DESCRIPTION OF THE TASK ->
In the material below, find every line with "formula" and pull it out.
MATERIAL FOR THIS TASK: Begin
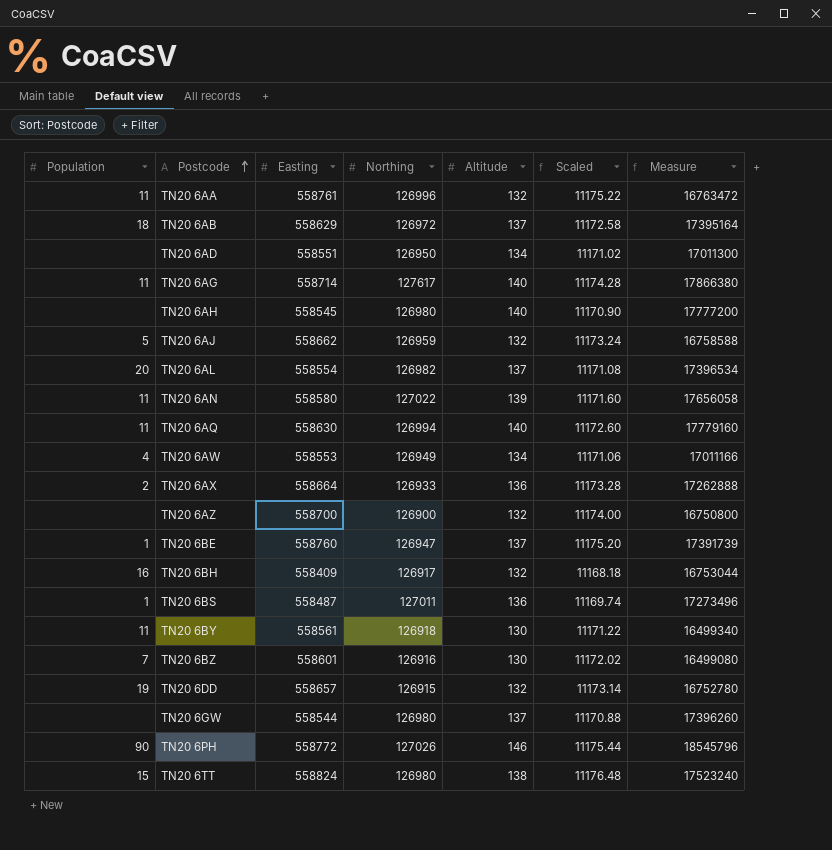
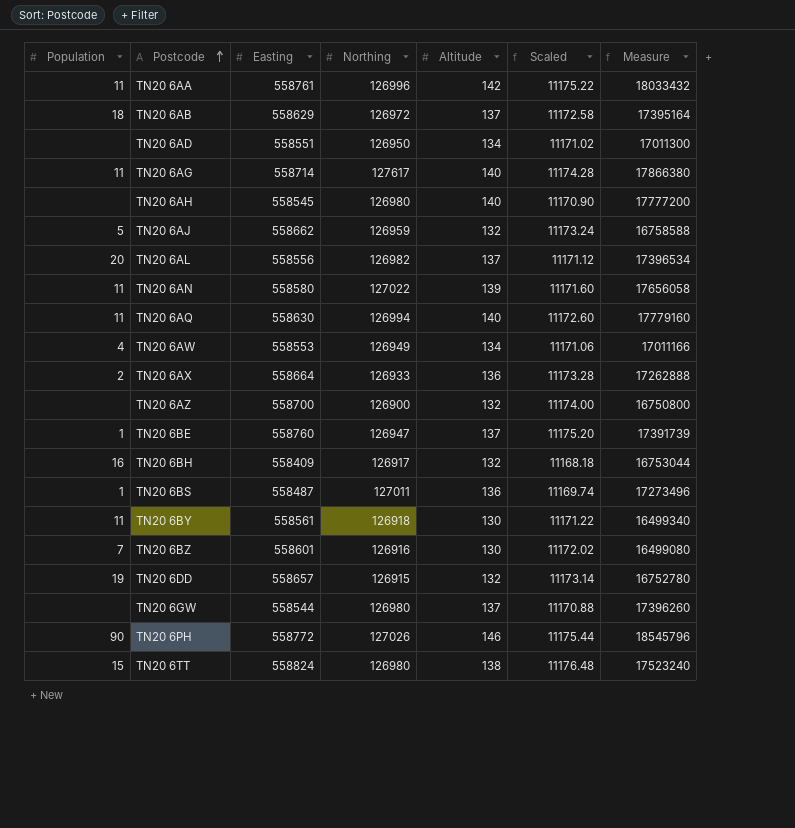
TN20 6AA | Altitude: 132 -> 142
TN20 6AA | Measure: 16763472 -> 18033432
TN20 6AL | Easting: 558554 -> 558556
TN20 6AL | Scaled: 11171.08 -> 11171.12

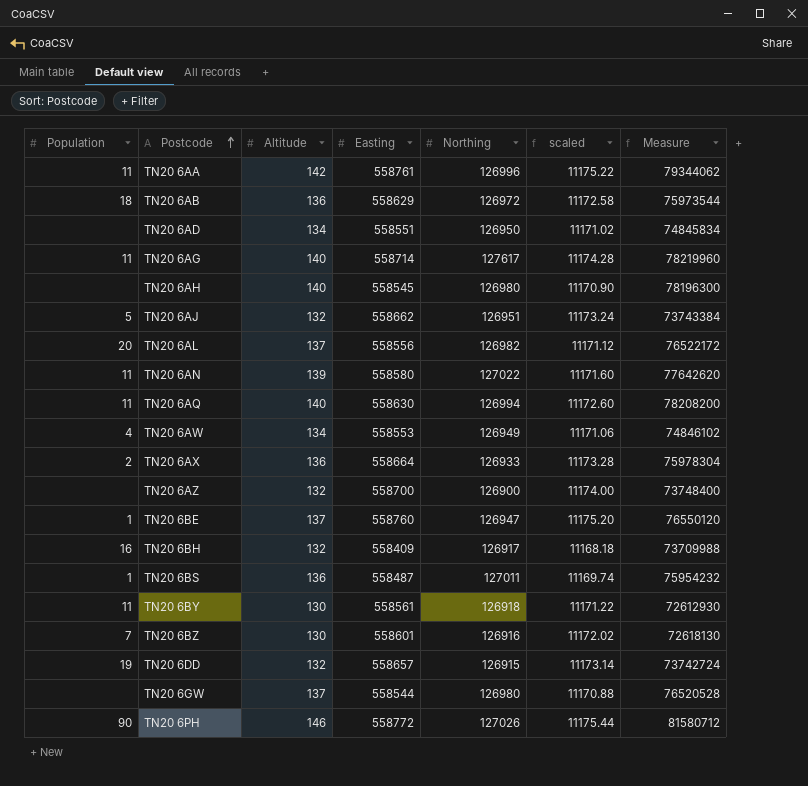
column Altitude | position: 5 -> 3
column name: Scaled -> scaled
column Measure | formula: [Northing] * [Altitude] -> [Altitude] * [Easting]
row TN20 6TT: 15 | 558824 | 126980 | 138 | 11176.48 | 17523240 -> none
TN20 6AB | Altitude: 137 -> 136
TN20 6AJ | Northing: 126959 -> 126951

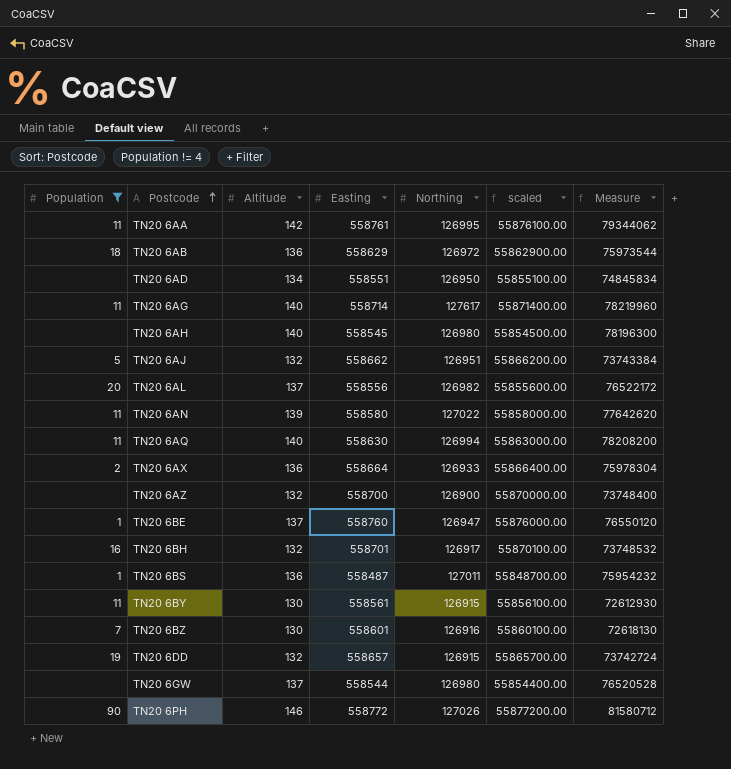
filter: none -> Population != 4
column scaled | formula: [Easting] * 0.02 -> [Easting] * 100
TN20 6AA | Northing: 126996 -> 126995
TN20 6BH | Easting: 558409 -> 558701
TN20 6BH | Measure: 73709988 -> 73748532
TN20 6BY | Northing: 126918 -> 126915

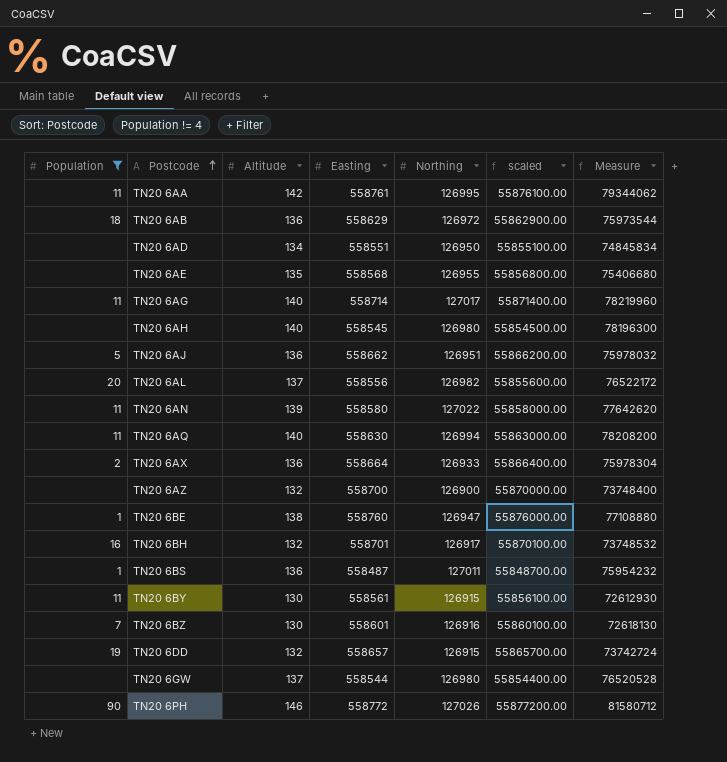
row TN20 6AE: none -> none | 135 | 558568 | 126955 | 55856800.00 | 75406680
TN20 6AG | Northing: 127617 -> 127017
TN20 6AJ | Altitude: 132 -> 136
TN20 6AJ | Measure: 73743384 -> 75978032
TN20 6BE | Altitude: 137 -> 138
TN20 6BE | Measure: 76550120 -> 77108880

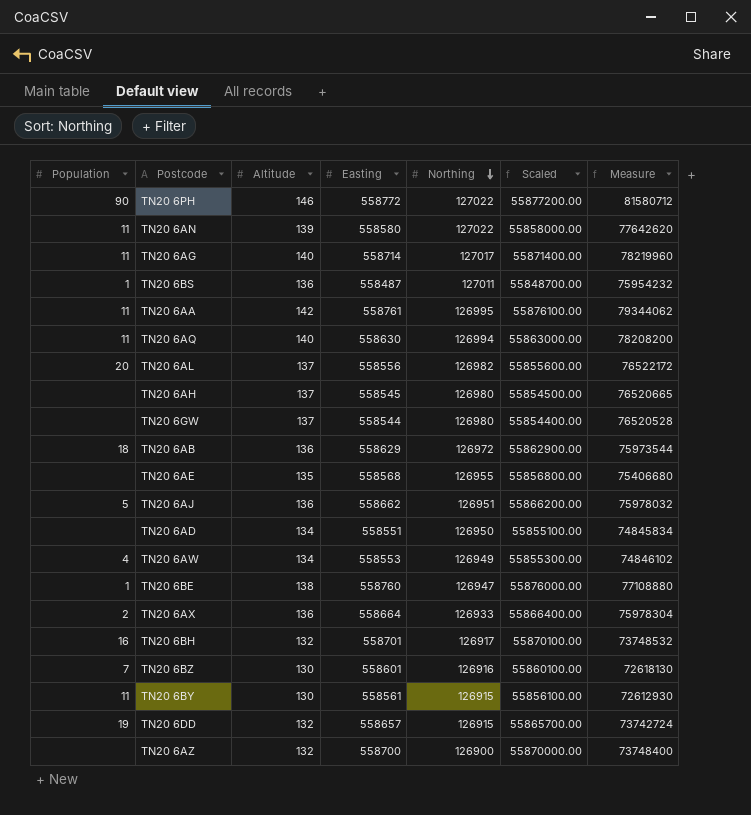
filter: Population != 4 -> none
row order: Postcode ascending -> Northing descending
column name: scaled -> Scaled
TN20 6PH | Northing: 127026 -> 127022
TN20 6AH | Altitude: 140 -> 137
TN20 6AH | Measure: 78196300 -> 76520665

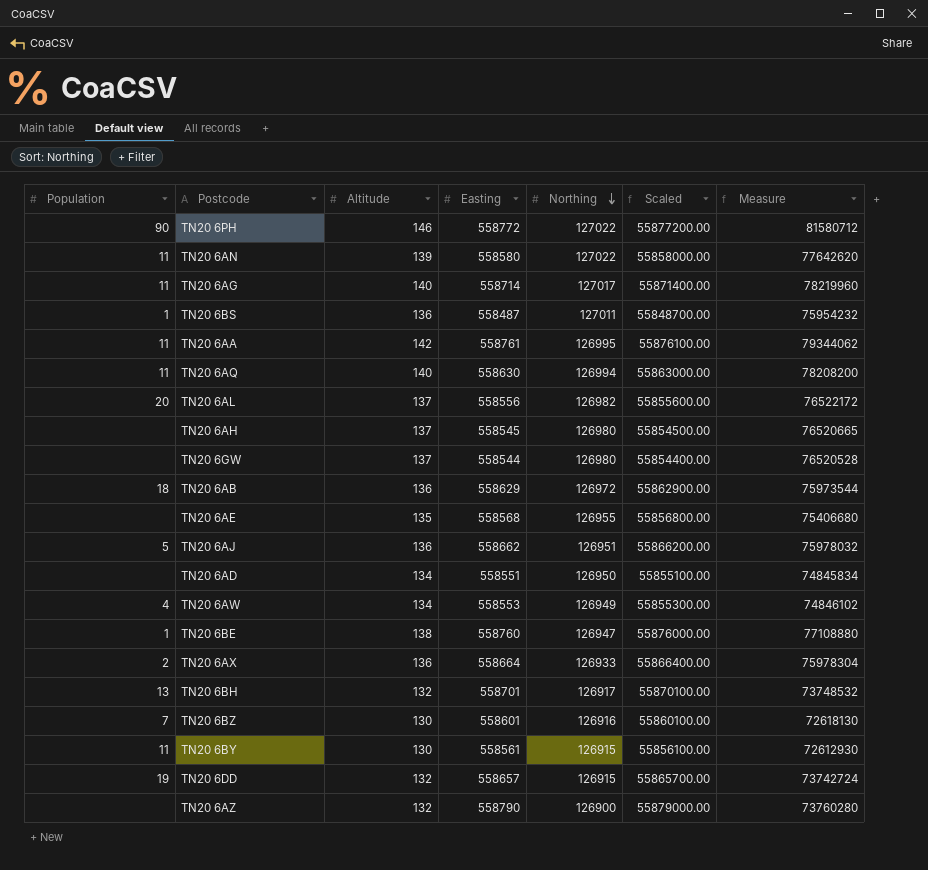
TN20 6BH | Population: 16 -> 13
TN20 6AZ | Easting: 558700 -> 558790
TN20 6AZ | Scaled: 55870000.00 -> 55879000.00
TN20 6AZ | Measure: 73748400 -> 73760280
MATERIAL FOR THIS TASK: End
COMPLETED TASK ->
column Measure | formula: [Northing] * [Altitude] -> [Altitude] * [Easting]
column scaled | formula: [Easting] * 0.02 -> [Easting] * 100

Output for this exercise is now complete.